### Exercise details
Would you please transcribe, exactly as written, the lines of the entries below starting at the one that holds "pos_3332 | LipidClass: CE -> BMP" and ending at the one that holds "pos_2731 | LipidClass: CAR -> BRSE", both included?

### Entries taken from a collection
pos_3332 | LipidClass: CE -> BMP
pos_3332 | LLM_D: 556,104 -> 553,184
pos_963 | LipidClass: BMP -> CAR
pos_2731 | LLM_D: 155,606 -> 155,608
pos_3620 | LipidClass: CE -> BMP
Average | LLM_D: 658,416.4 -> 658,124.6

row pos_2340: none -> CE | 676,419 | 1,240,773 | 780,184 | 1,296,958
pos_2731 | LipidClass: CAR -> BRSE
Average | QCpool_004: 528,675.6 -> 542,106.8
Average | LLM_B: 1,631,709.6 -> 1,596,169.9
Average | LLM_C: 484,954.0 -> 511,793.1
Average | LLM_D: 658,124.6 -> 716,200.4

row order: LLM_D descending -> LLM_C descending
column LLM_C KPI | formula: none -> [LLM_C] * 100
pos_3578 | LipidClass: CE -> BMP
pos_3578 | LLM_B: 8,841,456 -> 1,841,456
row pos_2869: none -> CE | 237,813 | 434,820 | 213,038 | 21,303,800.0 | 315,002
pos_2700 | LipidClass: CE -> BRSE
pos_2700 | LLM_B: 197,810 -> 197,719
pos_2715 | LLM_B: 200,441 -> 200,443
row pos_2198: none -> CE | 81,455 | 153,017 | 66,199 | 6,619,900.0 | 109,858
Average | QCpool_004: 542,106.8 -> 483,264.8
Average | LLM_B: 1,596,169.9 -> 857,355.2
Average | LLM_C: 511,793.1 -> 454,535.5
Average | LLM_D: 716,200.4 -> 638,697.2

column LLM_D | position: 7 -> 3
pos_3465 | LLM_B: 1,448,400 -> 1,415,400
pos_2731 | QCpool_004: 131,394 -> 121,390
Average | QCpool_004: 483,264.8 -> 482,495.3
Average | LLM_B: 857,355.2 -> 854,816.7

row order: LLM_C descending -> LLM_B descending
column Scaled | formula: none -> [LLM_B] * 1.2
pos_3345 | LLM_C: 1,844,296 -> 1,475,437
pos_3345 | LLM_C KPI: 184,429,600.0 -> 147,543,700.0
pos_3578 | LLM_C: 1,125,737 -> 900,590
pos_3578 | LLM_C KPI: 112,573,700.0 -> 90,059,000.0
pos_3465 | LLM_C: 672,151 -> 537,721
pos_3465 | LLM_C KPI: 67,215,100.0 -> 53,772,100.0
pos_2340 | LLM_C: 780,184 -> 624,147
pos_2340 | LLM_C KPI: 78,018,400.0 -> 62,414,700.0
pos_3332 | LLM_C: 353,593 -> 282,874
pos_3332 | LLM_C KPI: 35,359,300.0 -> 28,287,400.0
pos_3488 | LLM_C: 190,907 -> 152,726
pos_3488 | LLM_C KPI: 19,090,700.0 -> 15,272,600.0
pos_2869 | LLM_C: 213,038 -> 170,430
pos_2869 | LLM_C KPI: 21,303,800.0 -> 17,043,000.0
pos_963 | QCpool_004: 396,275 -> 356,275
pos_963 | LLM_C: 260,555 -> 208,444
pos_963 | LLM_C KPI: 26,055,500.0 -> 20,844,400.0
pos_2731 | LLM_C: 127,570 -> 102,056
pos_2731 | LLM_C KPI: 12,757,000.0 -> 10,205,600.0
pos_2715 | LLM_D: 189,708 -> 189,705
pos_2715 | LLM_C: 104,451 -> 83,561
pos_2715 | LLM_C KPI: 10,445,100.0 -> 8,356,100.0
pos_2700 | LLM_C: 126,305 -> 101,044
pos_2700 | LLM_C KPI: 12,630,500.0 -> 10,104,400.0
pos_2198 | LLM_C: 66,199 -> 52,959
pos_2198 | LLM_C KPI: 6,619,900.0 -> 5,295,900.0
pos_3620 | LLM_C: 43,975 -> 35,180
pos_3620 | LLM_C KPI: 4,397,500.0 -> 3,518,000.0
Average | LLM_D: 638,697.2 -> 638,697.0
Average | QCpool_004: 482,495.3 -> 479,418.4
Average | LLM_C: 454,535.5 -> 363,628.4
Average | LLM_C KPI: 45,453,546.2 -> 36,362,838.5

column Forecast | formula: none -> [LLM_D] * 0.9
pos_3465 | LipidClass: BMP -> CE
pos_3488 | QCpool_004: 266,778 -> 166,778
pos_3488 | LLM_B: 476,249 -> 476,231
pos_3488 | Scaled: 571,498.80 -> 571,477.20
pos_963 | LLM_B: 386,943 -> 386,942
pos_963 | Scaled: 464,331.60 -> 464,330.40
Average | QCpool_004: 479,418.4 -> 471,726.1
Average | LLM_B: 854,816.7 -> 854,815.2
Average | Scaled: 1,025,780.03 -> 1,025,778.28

--

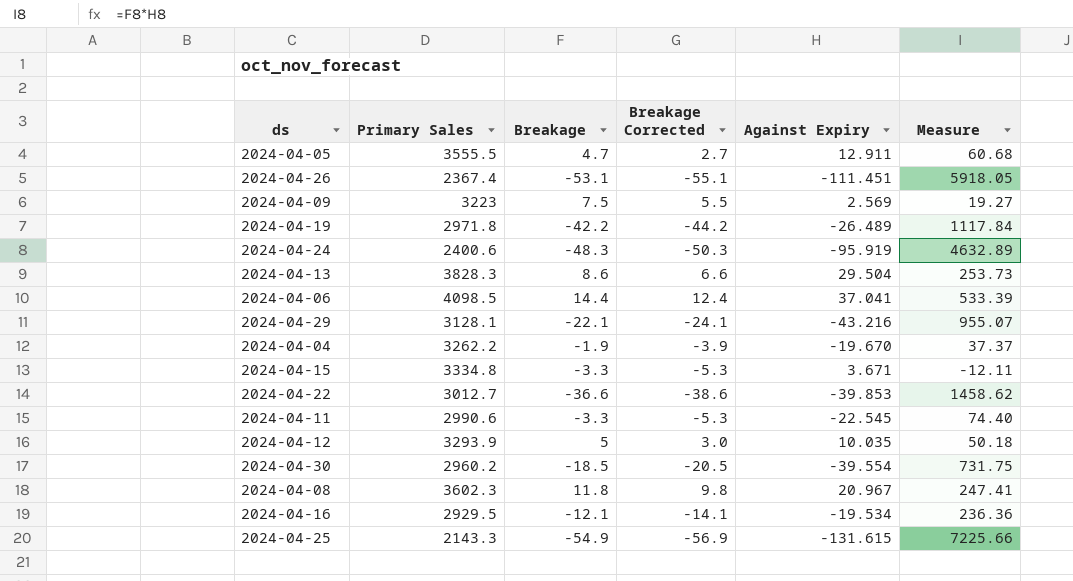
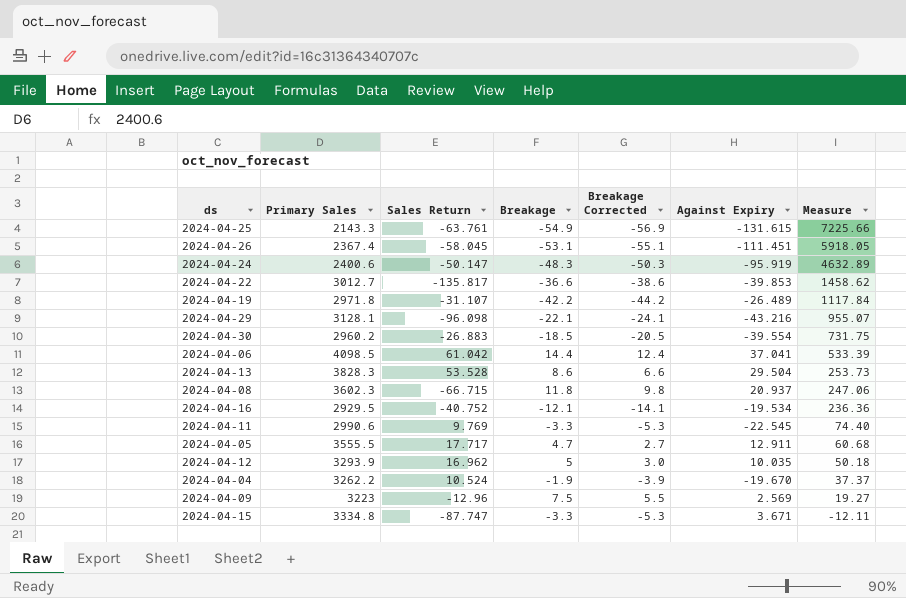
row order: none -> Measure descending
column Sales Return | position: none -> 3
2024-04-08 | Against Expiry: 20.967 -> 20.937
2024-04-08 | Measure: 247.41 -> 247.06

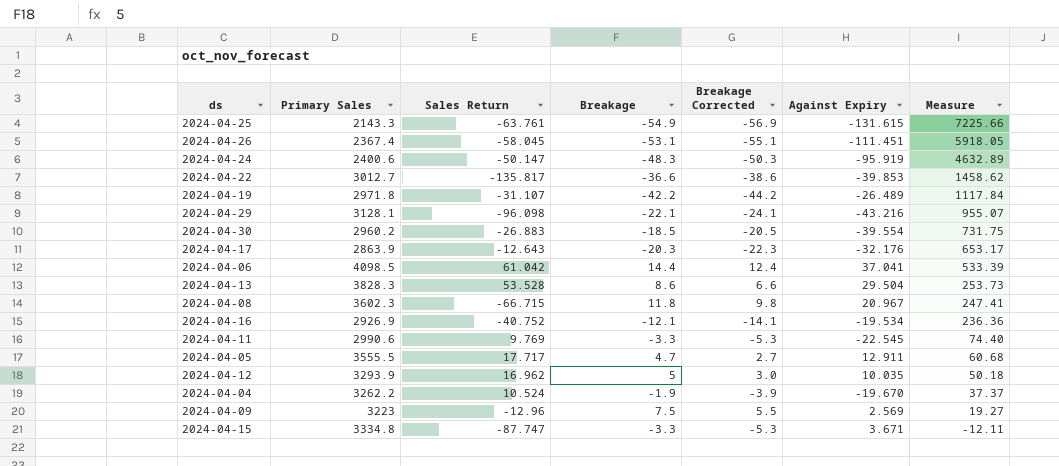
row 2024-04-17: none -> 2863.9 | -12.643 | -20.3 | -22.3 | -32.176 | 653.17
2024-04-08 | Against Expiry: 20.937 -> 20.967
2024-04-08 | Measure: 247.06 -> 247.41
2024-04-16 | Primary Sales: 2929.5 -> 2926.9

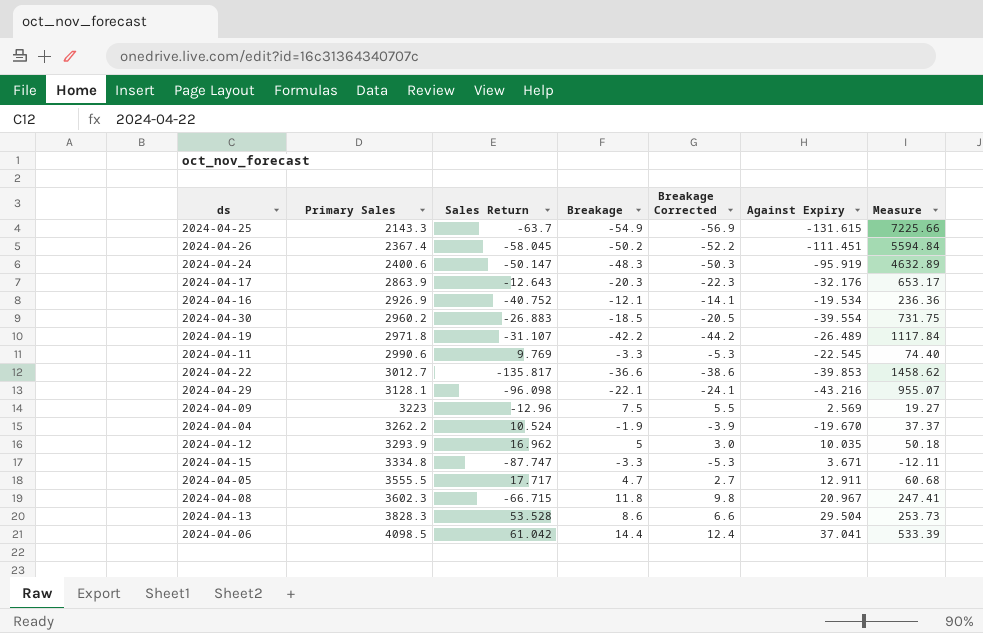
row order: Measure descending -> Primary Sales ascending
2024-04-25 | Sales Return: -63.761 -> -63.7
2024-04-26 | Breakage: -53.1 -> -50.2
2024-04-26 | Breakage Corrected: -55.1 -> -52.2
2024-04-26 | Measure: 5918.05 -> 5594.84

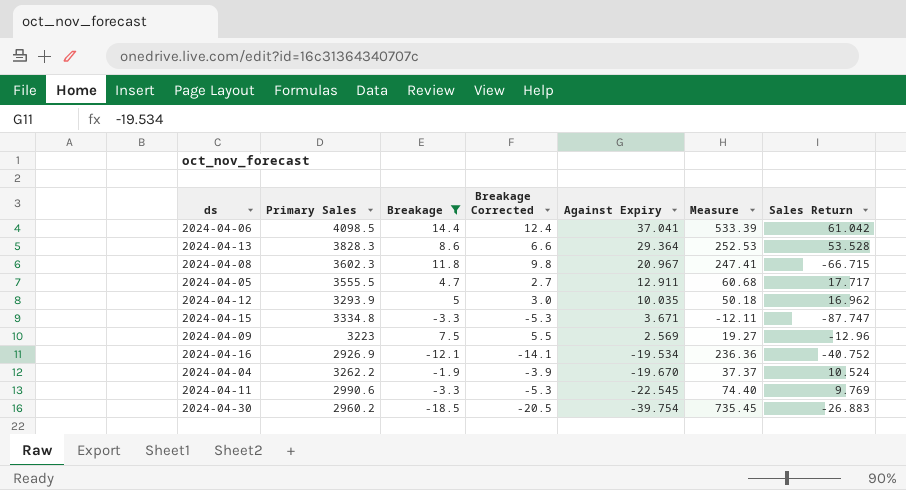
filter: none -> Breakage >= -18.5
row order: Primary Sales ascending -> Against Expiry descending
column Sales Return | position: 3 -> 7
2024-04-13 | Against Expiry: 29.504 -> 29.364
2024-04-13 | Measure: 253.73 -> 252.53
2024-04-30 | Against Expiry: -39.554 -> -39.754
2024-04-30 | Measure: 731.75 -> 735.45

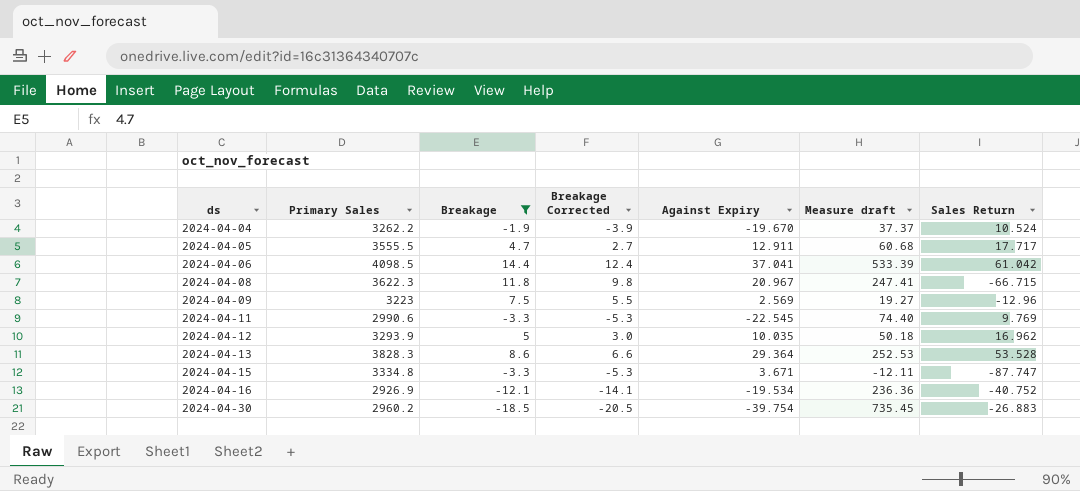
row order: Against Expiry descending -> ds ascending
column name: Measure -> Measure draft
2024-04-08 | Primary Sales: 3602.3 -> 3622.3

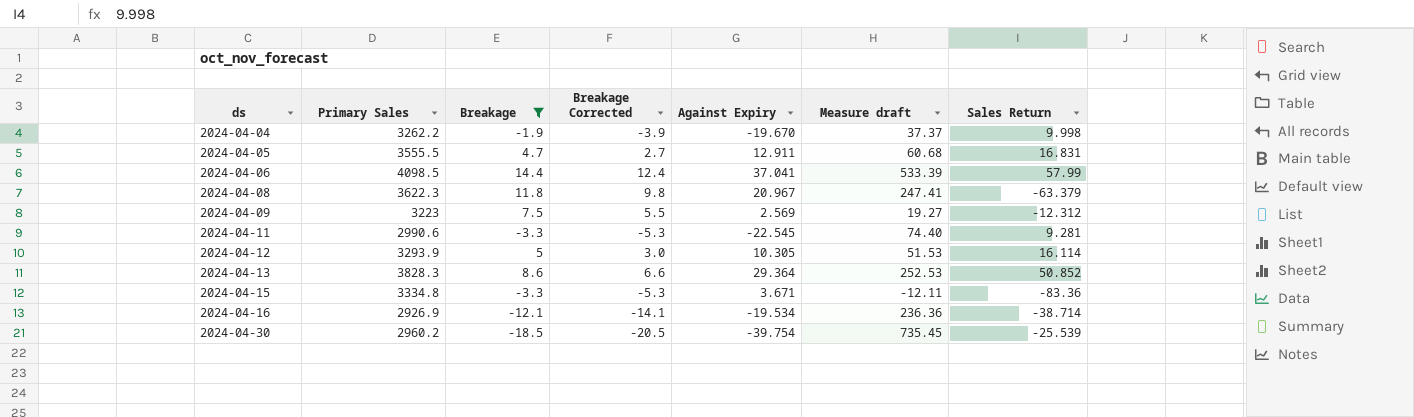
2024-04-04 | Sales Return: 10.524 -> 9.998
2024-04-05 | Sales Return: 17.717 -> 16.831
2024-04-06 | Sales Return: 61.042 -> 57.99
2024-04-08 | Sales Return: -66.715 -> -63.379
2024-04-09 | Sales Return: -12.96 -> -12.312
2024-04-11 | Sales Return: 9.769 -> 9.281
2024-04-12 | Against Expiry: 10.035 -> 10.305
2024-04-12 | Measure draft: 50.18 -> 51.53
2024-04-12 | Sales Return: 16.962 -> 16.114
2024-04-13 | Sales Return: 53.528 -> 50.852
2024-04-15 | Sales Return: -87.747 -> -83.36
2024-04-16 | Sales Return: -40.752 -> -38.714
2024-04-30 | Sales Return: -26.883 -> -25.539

--

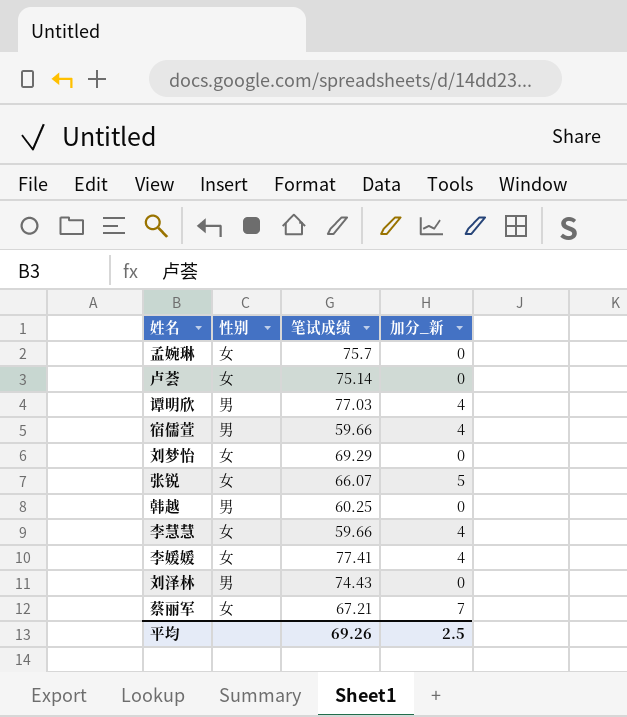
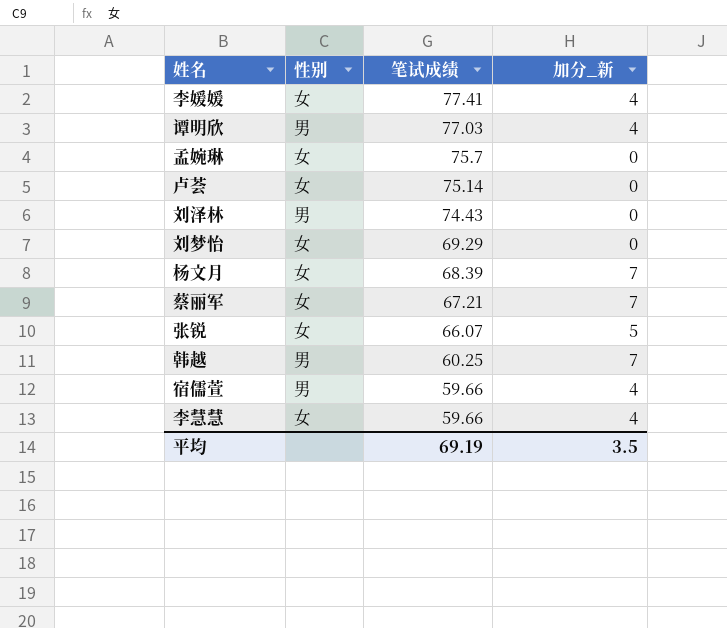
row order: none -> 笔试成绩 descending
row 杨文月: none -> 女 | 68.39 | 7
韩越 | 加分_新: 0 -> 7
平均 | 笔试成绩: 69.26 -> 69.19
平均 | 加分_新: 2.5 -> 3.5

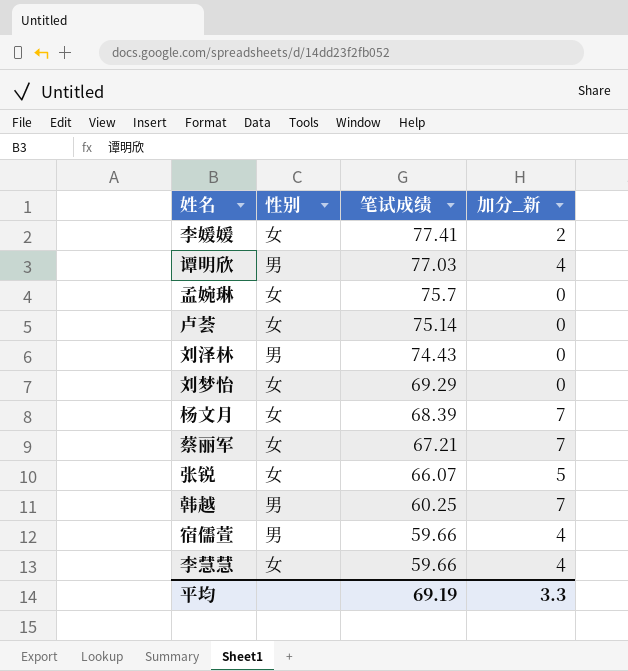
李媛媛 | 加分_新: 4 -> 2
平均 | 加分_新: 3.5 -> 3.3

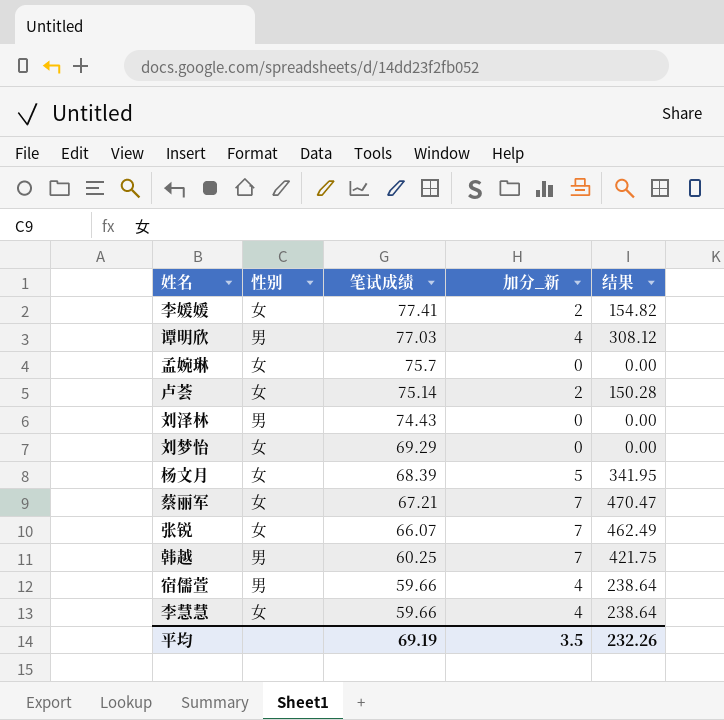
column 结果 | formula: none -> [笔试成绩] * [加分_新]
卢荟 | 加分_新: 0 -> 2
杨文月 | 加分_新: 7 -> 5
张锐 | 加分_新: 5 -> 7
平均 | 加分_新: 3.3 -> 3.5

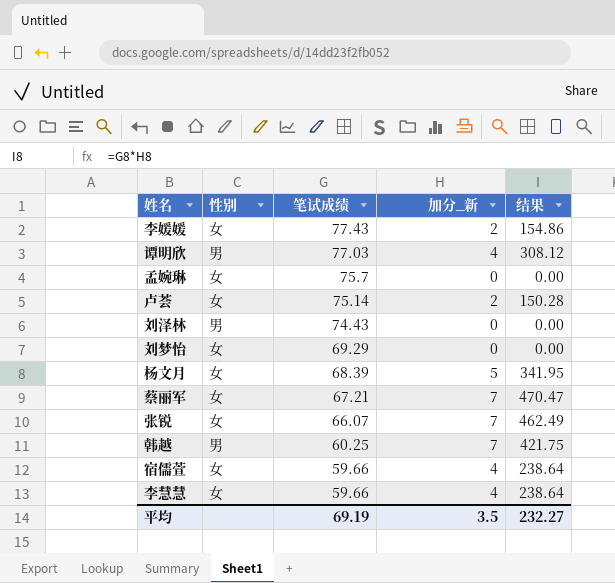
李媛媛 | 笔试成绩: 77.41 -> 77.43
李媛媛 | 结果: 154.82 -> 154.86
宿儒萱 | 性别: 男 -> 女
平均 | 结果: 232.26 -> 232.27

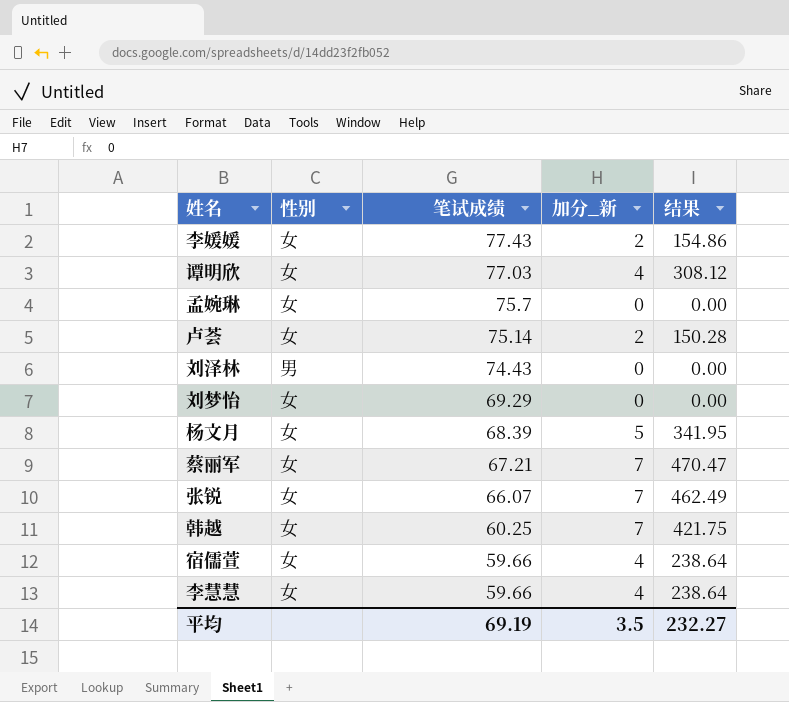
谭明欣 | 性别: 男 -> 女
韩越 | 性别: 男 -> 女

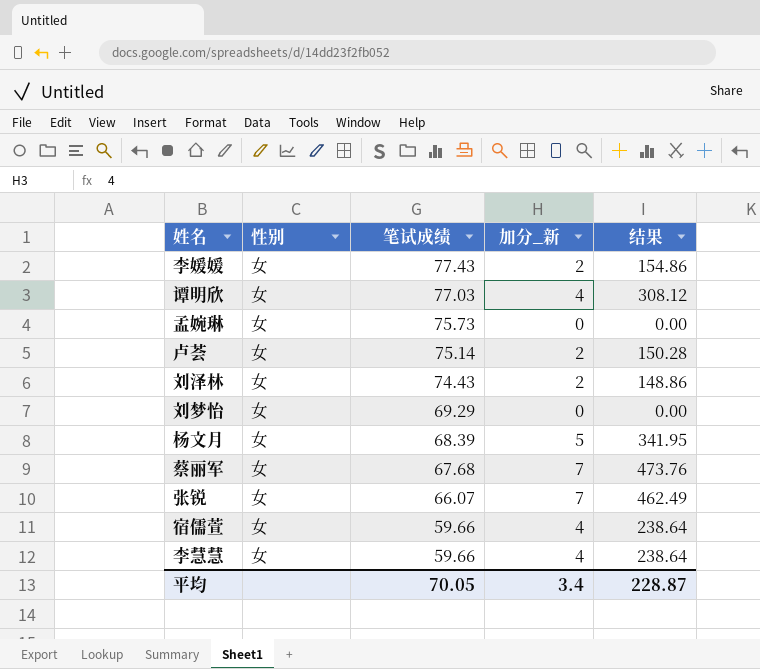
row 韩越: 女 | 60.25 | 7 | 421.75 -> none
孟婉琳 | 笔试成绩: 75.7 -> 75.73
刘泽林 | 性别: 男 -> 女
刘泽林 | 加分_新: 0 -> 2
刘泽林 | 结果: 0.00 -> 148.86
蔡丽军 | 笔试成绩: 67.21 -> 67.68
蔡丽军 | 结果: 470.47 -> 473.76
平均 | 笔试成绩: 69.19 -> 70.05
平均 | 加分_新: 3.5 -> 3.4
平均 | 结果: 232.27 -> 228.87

### Response
pos_3332 | LipidClass: CE -> BMP
pos_3332 | LLM_D: 556,104 -> 553,184
pos_963 | LipidClass: BMP -> CAR
pos_2731 | LLM_D: 155,606 -> 155,608
pos_3620 | LipidClass: CE -> BMP
Average | LLM_D: 658,416.4 -> 658,124.6

row pos_2340: none -> CE | 676,419 | 1,240,773 | 780,184 | 1,296,958
pos_2731 | LipidClass: CAR -> BRSE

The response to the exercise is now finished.